Louis Gill
“Pierre Vadeboncoeur
et le respect des opinions des autres”.
Un article publié dans la revue L’Action nationale, Vol. C, nos 5-6, mai-juin 2010, pp. 192-194.
J'ai connu Pierre Vadeboncœur au début des années 1970 lorsqu'il dirigeait le Secrétariat d'action politique de la CSN avec André L'Heureux et Paul Cliche et que je militais dans les instances de la centrale en tant que délégué du Syndicat des professeurs de l'UQAM. Nous défendions lui et moi des points de vue radicalement opposés, en particulier sur la question de l'action politique des travailleurs, et nous avons publiquement croisé le fer au début de 1975 dans les pages du journal indépendantiste Le Jour dirigé par Yves Michaud. Pierre Vadeboncoeur était partisan de l'adhésion des travailleurs au Parti québécois; je soutenais la perspective de la construction d'un parti des travailleurs indépendant.

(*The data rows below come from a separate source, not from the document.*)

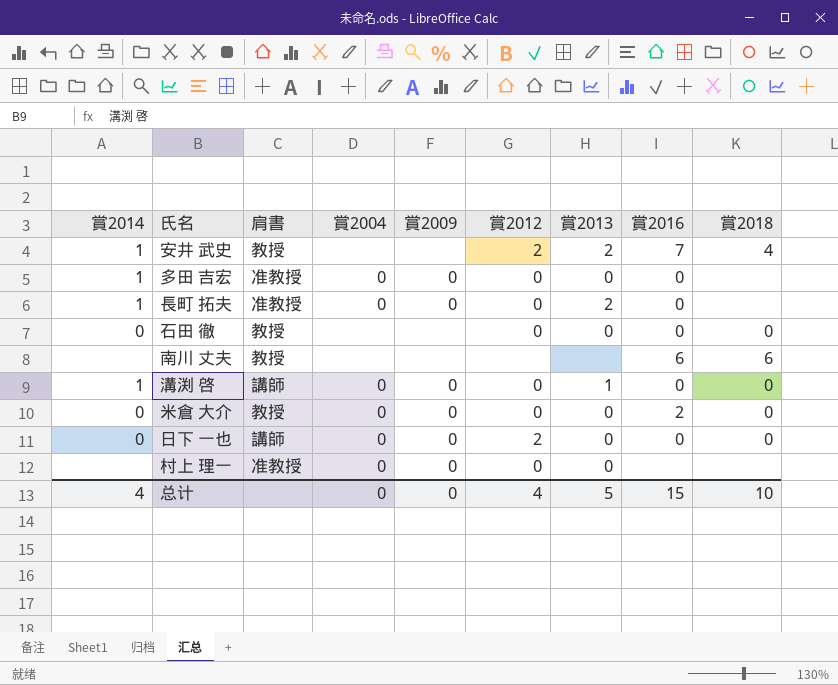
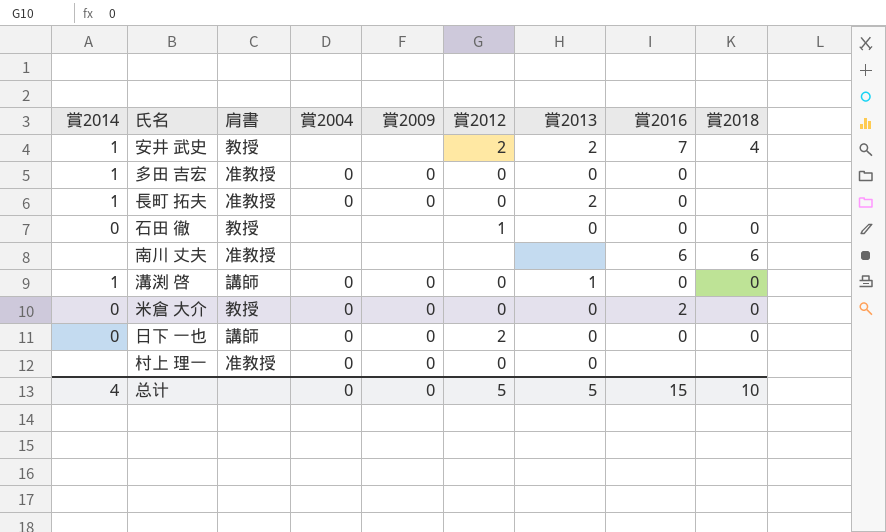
石田 徹 | 賞2012: 0 -> 1
南川 丈夫 | 肩書: 教授 -> 准教授
总计 | 賞2012: 4 -> 5

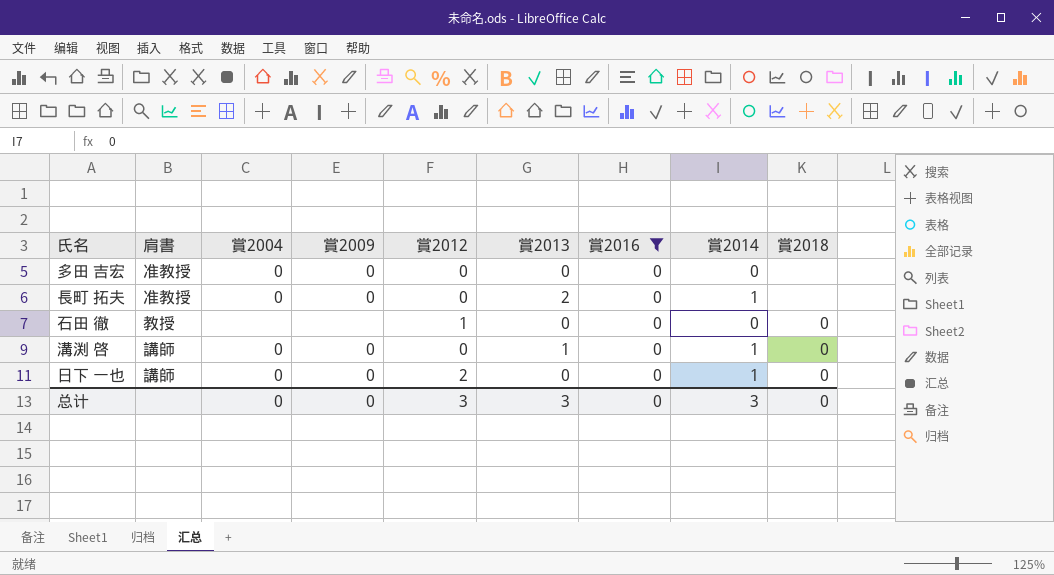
filter: none -> 賞2016 = 0
column 賞2014 | position: 1 -> 8
多田 吉宏 | 賞2014: 1 -> 0
日下 一也 | 賞2014: 0 -> 1
总计 | 賞2012: 5 -> 3
总计 | 賞2013: 5 -> 3
总计 | 賞2016: 15 -> 0
总计 | 賞2014: 4 -> 3
总计 | 賞2018: 10 -> 0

Si opposés ayons-nous été et si incisifs aient pu être nos échanges sur cette question, Pierre Vadeboncœur n'en a pas moins inconditionnellement défendu mon droit démocratique d'exprimer le point de vue auquel j'adhérais lorsque, quelques mois plus tard, à cause précisément de mon adhésion à ce point de vue, je fus l'objet de discrimination et de censure au Collège canadien des travailleurs, université d'été du Congrès du travail du Canada où j'enseignais un cours d'économie. Chaud partisan de l'adhésion des travailleurs au PQ, le directeur québécois des Métallurgistes unis d'Amérique, Jean Gérin-Lajoie, dans un geste extraordinaire, était en effet intervenu auprès du directeur du Collège, Larry Wagg, pour réclamer qu'on soumette mon enseignement à une évaluation spéciale, invoquant notamment le fait que j'étais en faveur de « la création d'un parti de classe formé exclusivement de travailleurs ». Le dauphin de Gérin-Lajoie et futur président de la FTQ, Clément Godbout, alors coordonnateur régional des Métallos sur la Côte-Nord, avait également « exprimé son inquiétude » auprès du secrétaire général de la FTQ, Fernand Daoust, quant à mon enseignement au Collège canadien des travailleurs.
Face à ce qui était une intervention intolérable en vue d'obtenir mon exclusion du collège pour des raisons politiques, j'avais reçu l'appui naturel de tous mes collègues du collège, des sections francophone et anglophone, qui l'avaient signifié par voie de lettre adressée au président du Congrès du travail du Canada, Joe Morris. Cette lettre, signée par Hélène David, Guy Bourassa, Louis Maheu, Jean-Marc Montagne, Syd Ingerman, Carla Lipsig-Mummé, William Akin, Terry Copp et Robert Keaton, alors en fonction au collège, avait également été signée par Jean-Guy Frenette, Luc Martin, Mario Dumais et Richard Desrosiers, anciens professeurs du collège.
Mais j'avais aussi reçu sans l'avoir sollicité l'appui public fort apprécié de Pierre Vadeboncœur, dans un bref article paru le 12 mai 1976 dans Le Jour. En voici des extraits : « Il est normal qu'au sein de la gauche dans son ensemble, des tenants de tendances différentes discutent et même s'affrontent âprement. On peut par exemple se trouver grandement en désaccord avec certaines opinions professées par M. Gill… Mais qu'est-ce que cette histoire de demander à un professeur de laisser ses opinions à la porte au moment d'entrer en classe, comme si une classe était un lieu où il faut faire comme si l'on avait rien à dire ? M. Gill, d'une part, est marxiste et, d'autre part, il est en faveur de la fondation immédiate d'un parti de travailleurs. On peut ne pas être d'accord avec ces opinions-là. Il reste que ce ne sont pas des opinions anti-ouvrières ou anti-syndicales. Personnellement je déteste le marxisme sectaire, scolaire, étroit et conformiste de M. Gill et je trouve sa stratégie politique et syndicale sans envergure. Les collègues de M. Gill se sont solidarisés avec lui pour sa défense. À mon humble avis, ils ont raison » [1]. Inutile de dire que je ne suis pas d'accord avec la caractérisation que Pierre Vadeboncœur faisait de ce qu'il désignait comme « mon » marxisme. Je lui rends par contre tout l'hommage qui lui revient pour cette prise de position démocratique dans laquelle on retrouve les accents de cette célèbre phrase de Voltaire : « Je déteste ce que vous dites. Je défendrai jusqu'à la mort votre droit de le dire ».
[1] L'article de Pierre Vadeboncoeur dans Le Jour du 12 mai 1976 est illustré d'une caricature qui montre un patient (Jean Gérin-Lajoie ?) sur un lit d'hôpital, et un médecin à son chevet qui dit à un infirmier : « Il souffre d'ennemiantose ».